# Rear Light Cluster for Burstner 747 2005 motorhome



## bluthelslay (Jun 22, 2012)

I need a rear light cluster for my Burstner 747 2005 motorhome anyone out their to help?


----------



## rosalan (Aug 24, 2009)

Hi and welcome.
Many parts, although not necessarily this one, are only available from dealers lists, although light clusters may be common to other vehicles.
You could try CamperUK or Premier Motors if you have trouble locating one or check out
https://www.google.co.uk/search?q=m...Oa7gby2oD4Cw&ved=0CAkQ_AUoAg&biw=1219&bih=885

Alan


----------



## Mrplodd (Mar 4, 2008)

The light unit will NOT have been made by your MH manufacturer, they will have bought it in from Lucas, Hella, SEV Marchal or any number of other electrical manufacturers.

So your best bet is to remove the light cluster and see who it's made by and if there's a part number. Then do an Internet search for the part.

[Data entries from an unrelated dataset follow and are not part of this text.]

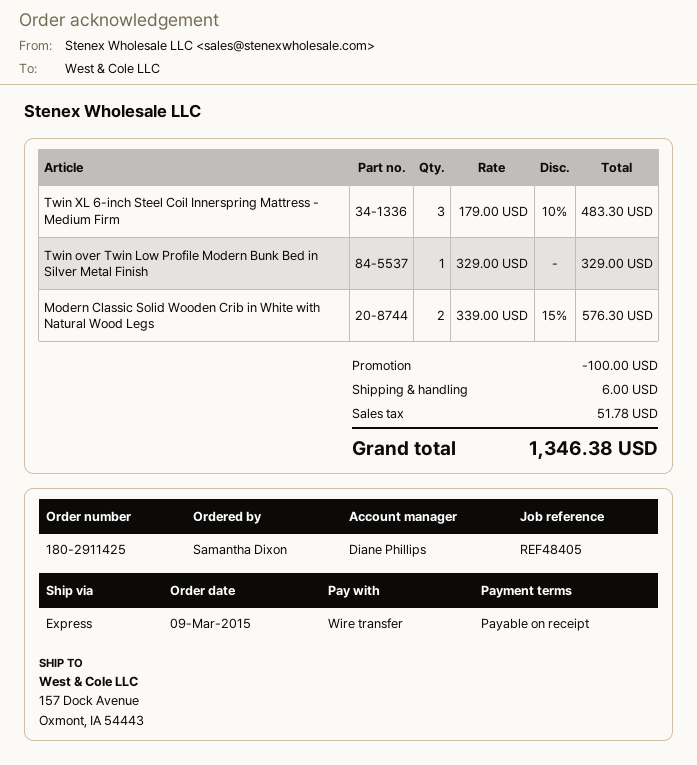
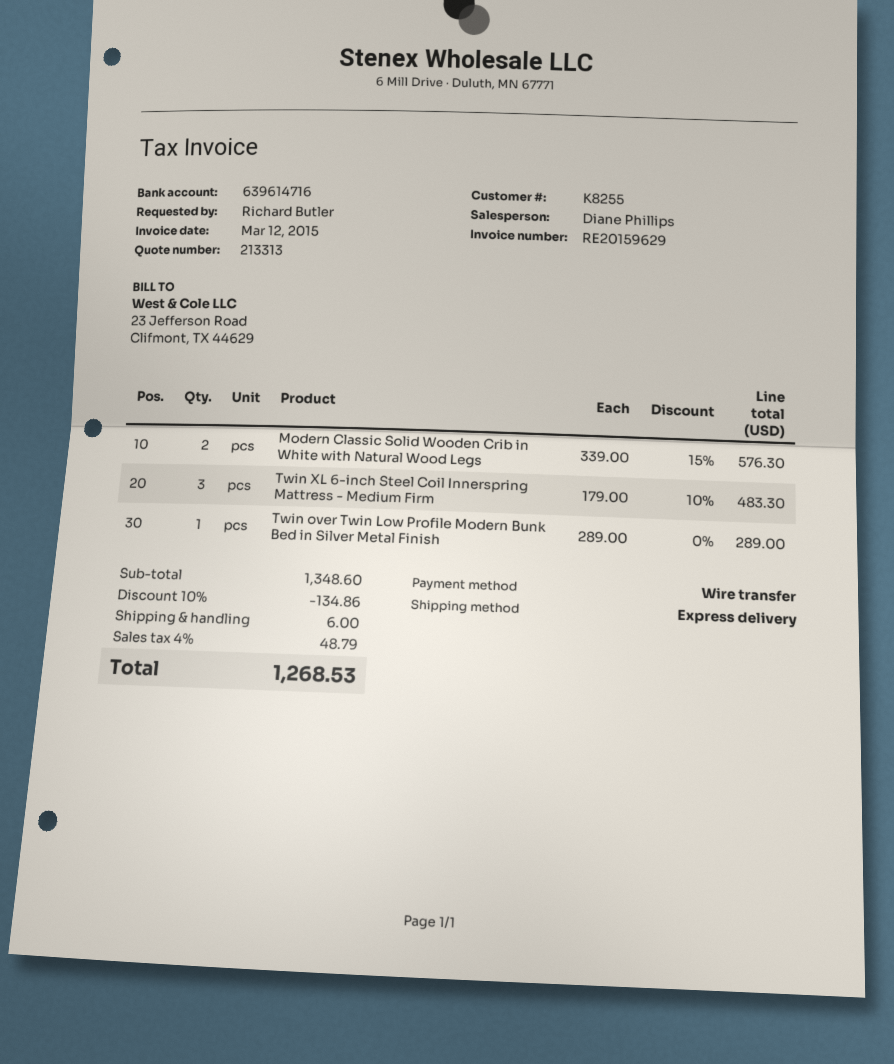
ordered by: Samantha Dixon -> Richard Butler
Twin over Twin Low Profile Modern Bunk Bed in Silver Metal Finish: 1 x 329.00 = 329.00 -> 1 x 289.00 = 289.00
discount: 100.00 -> 134.86
tax: 51.78 -> 48.79
total: 1346.38 -> 1268.53

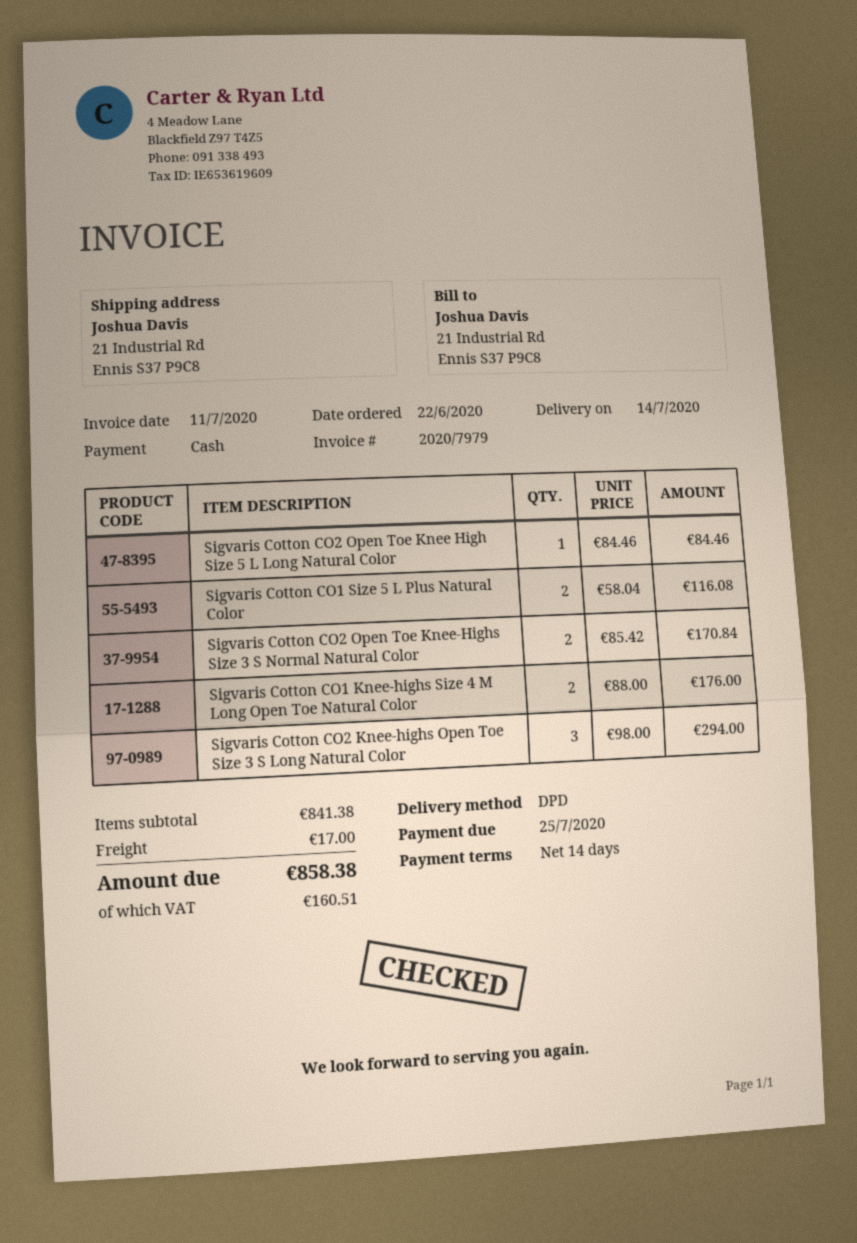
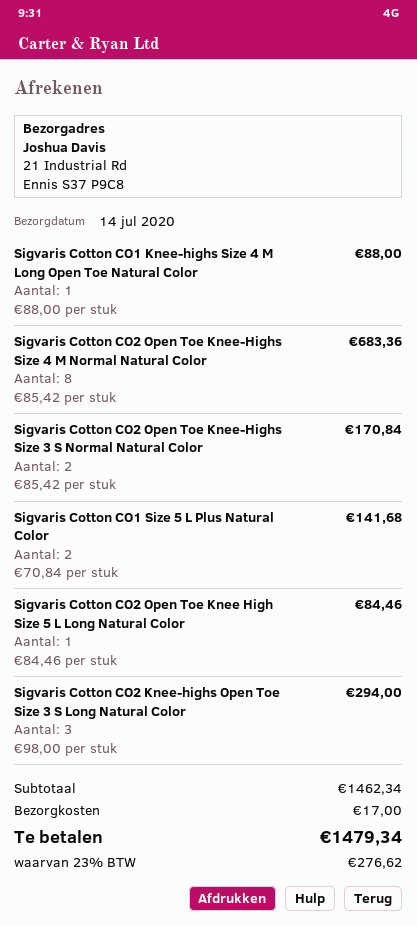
Sigvaris Cotton CO1 Size 5 L Plus Natural Color: 2 x 58.04 = 116.08 -> 2 x 70.84 = 141.68
Sigvaris Cotton CO1 Knee-highs Size 4 M Long Open Toe Natural Color: 2 x 88.00 = 176.00 -> 1 x 88.00 = 88.00
Sigvaris Cotton CO2 Open Toe Knee-Highs Size 4 M Normal Natural Color: none -> 8 x 85.42 = 683.36
subtotal: 841.38 -> 1462.34
tax: 160.51 -> 276.62
total: 858.38 -> 1479.34

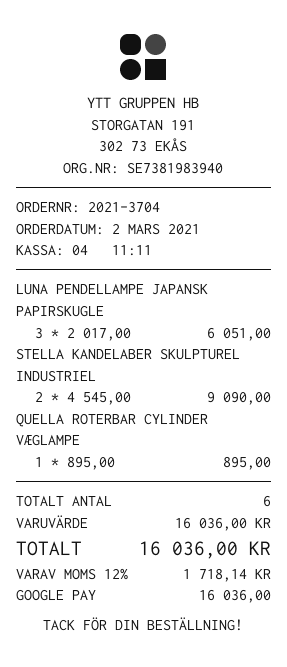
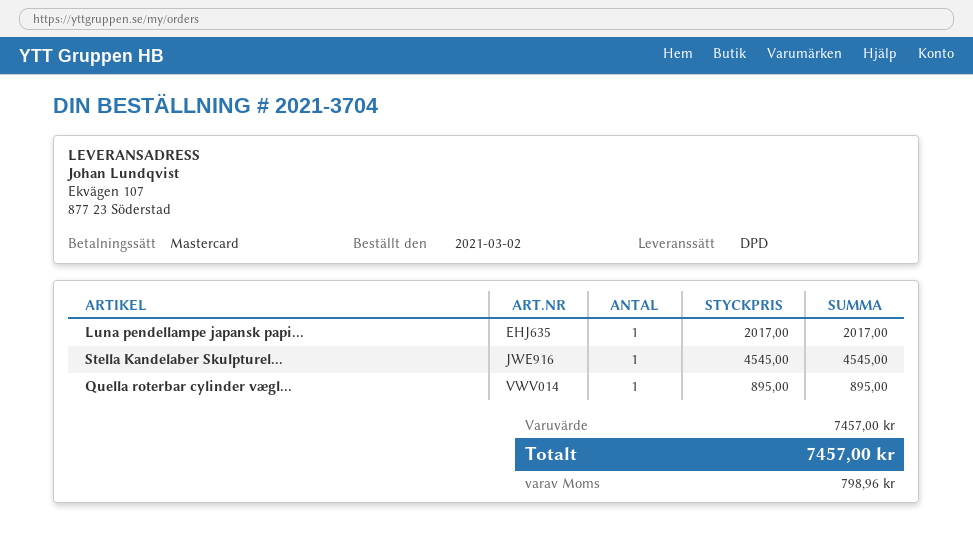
payment method: Google Pay -> Mastercard
LUNA PENDELLAMPE JAPANSK PAPIRSKUGLE: 3 x 2017.00 = 6051.00 -> 1 x 2017.00 = 2017.00
STELLA KANDELABER SKULPTUREL INDUSTRIEL: 2 x 4545.00 = 9090.00 -> 1 x 4545.00 = 4545.00
subtotal: 16036.00 -> 7457.00
tax: 1718.14 -> 798.96
total: 16036.00 -> 7457.00

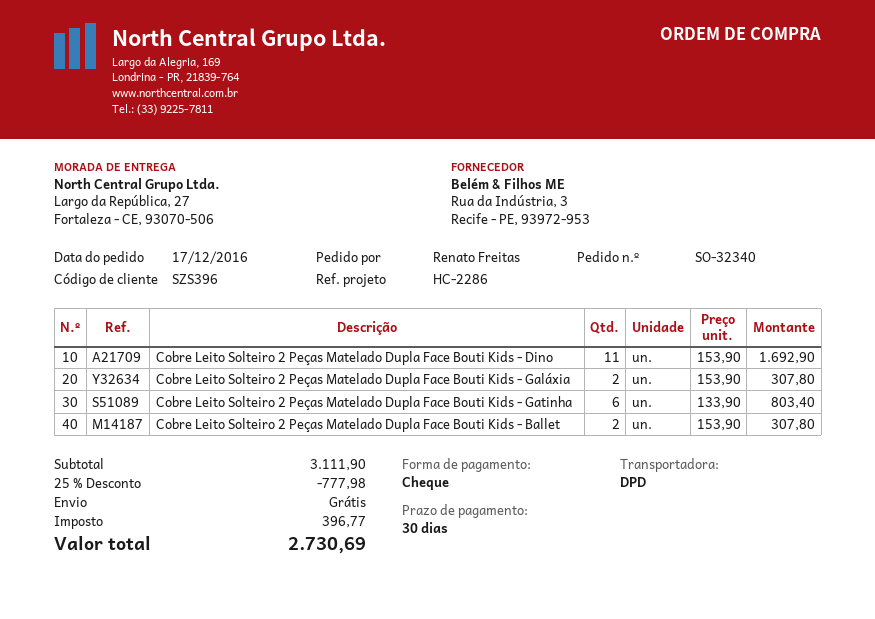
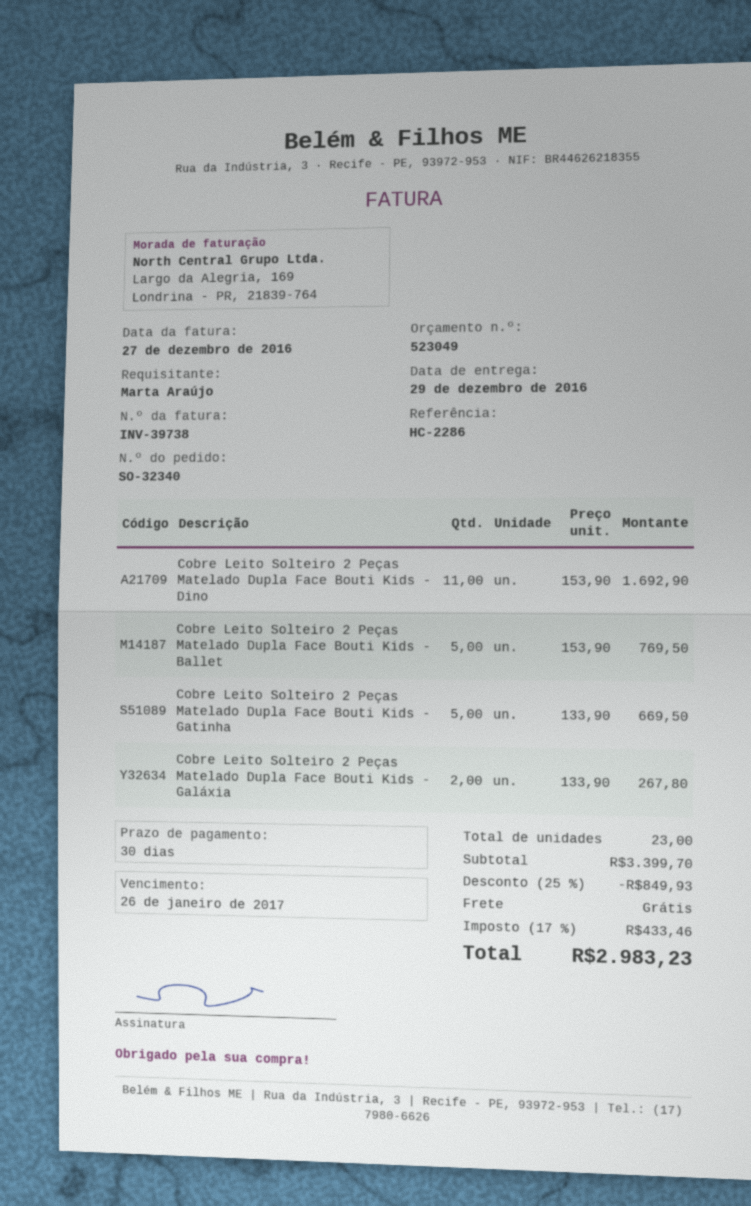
ordered by: Renato Freitas -> Marta Araújo
Cobre Leito Solteiro 2 Peças Matelado Dupla Face Bouti Kids - Galáxia: 2 x 153.90 = 307.80 -> 2 x 133.90 = 267.80
Cobre Leito Solteiro 2 Peças Matelado Dupla Face Bouti Kids - Gatinha: 6 x 133.90 = 803.40 -> 5 x 133.90 = 669.50
Cobre Leito Solteiro 2 Peças Matelado Dupla Face Bouti Kids - Ballet: 2 x 153.90 = 307.80 -> 5 x 153.90 = 769.50
subtotal: 3111.90 -> 3399.70
discount: 25% = 777.98 -> 25% = 849.93
tax: 396.77 -> 433.46
total: 2730.69 -> 2983.23

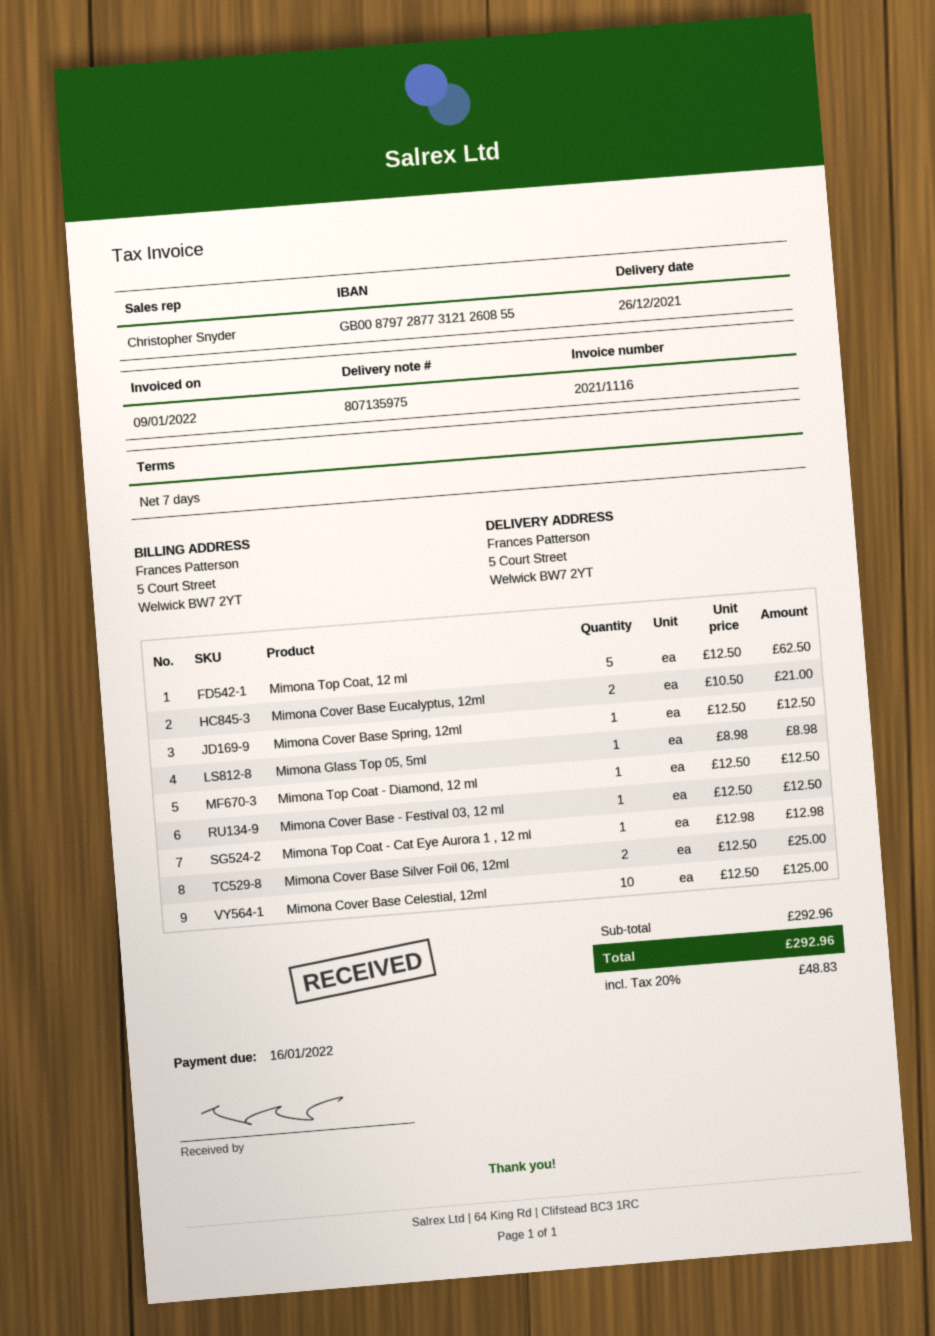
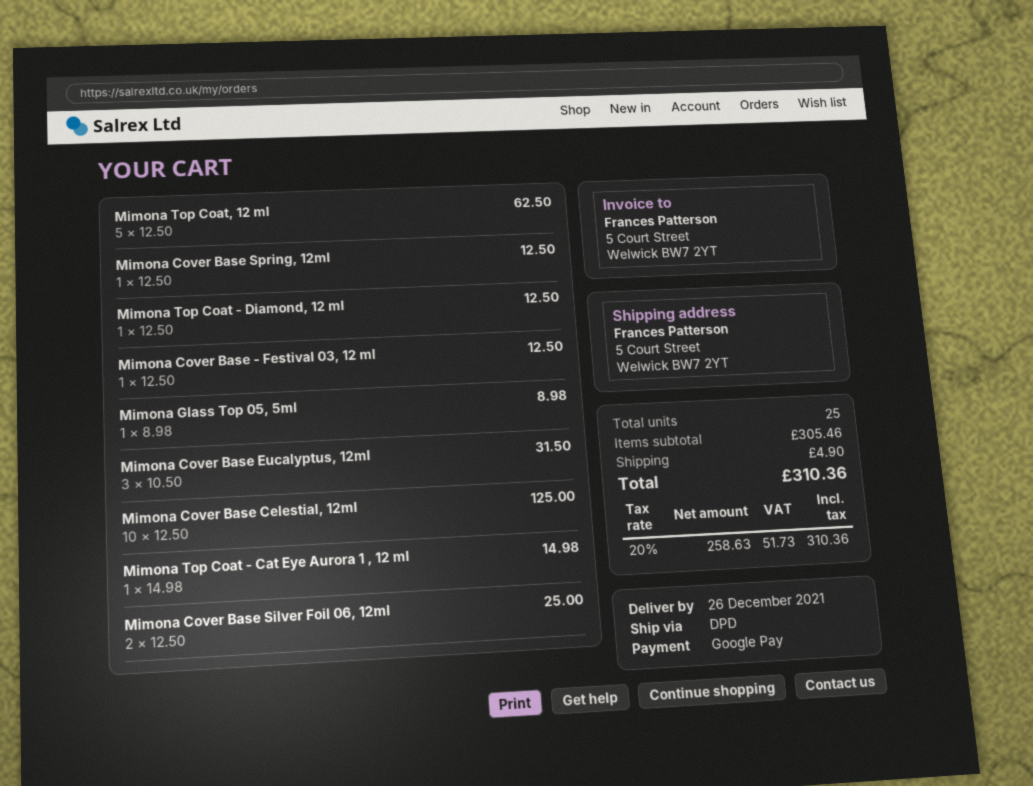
Mimona Cover Base Eucalyptus, 12ml: 2 x 10.50 = 21.00 -> 3 x 10.50 = 31.50
Mimona Top Coat - Cat Eye Aurora 1 , 12 ml: 1 x 12.98 = 12.98 -> 1 x 14.98 = 14.98
subtotal: 292.96 -> 305.46
shipping: none -> 4.90
tax: 20% = 48.83 -> 20% = 51.73
total: 292.96 -> 310.36

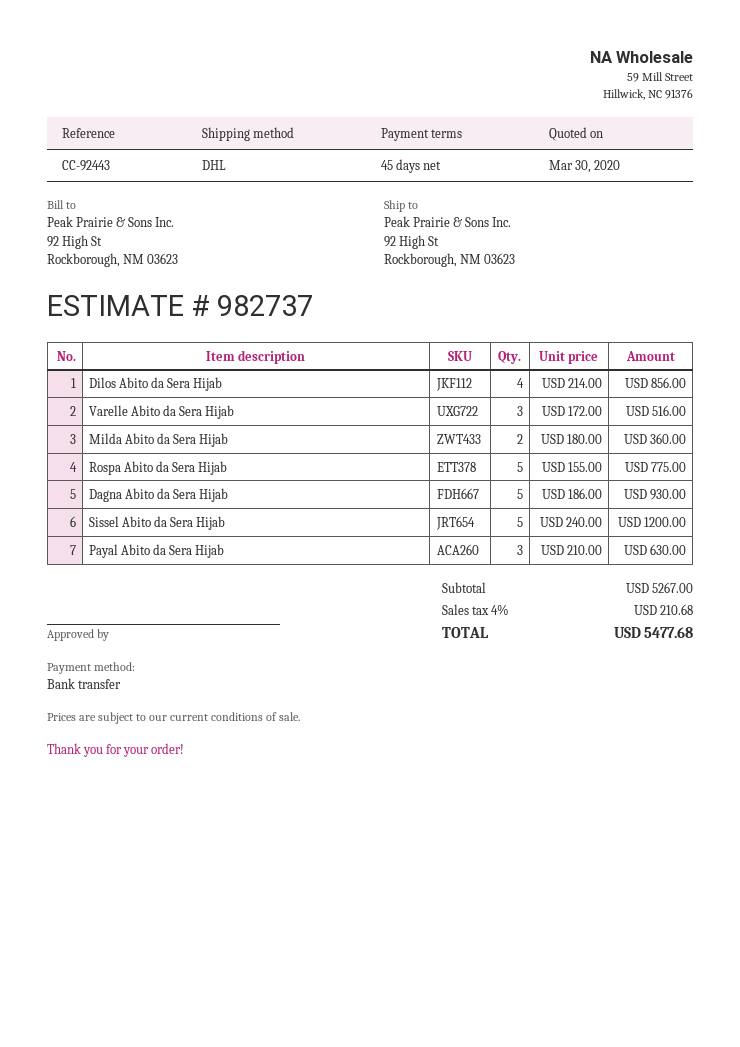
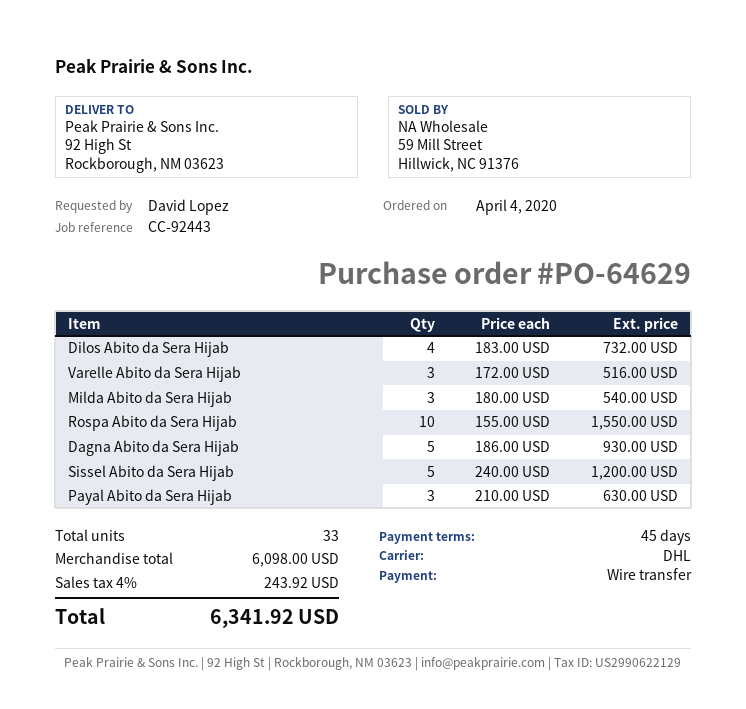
Dilos Abito da Sera Hijab: 4 x 214.00 = 856.00 -> 4 x 183.00 = 732.00
Milda Abito da Sera Hijab: 2 x 180.00 = 360.00 -> 3 x 180.00 = 540.00
Rospa Abito da Sera Hijab: 5 x 155.00 = 775.00 -> 10 x 155.00 = 1550.00
subtotal: 5267.00 -> 6098.00
tax: 4% = 210.68 -> 4% = 243.92
total: 5477.68 -> 6341.92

The MH manufacturer or dealer is the LAST port of call as they will have bought it in and want their bit of profit on top so make sure you aren't the one paying it.

Andy


----------



## premiermotorhomes (Feb 13, 2008)

Good evening bluthelslay,

I could only locate one image which showed the rear of your motorhome in an image search and I believe the lights you have are Jokon L2000 which can be purchased here:

LH
http://www.leisureshopdirect.com/caravan/home/product_48024/jokon_rear_cluster_light_lh.aspx

RH
http://www.leisureshopdirect.com/caravan/home/product_48047/jokon_rear_cluster_light_rh.aspx

Reversing triangle
http://www.leisureshopdirect.com/caravan/home/product_48558/l200_reversing_triangle.aspx

If this is different, please post a photo of the lights you require.

Regards,
Chris


----------



## fdhadi (May 9, 2005)

I have the same MH and the links Chris has provided are correct.


----------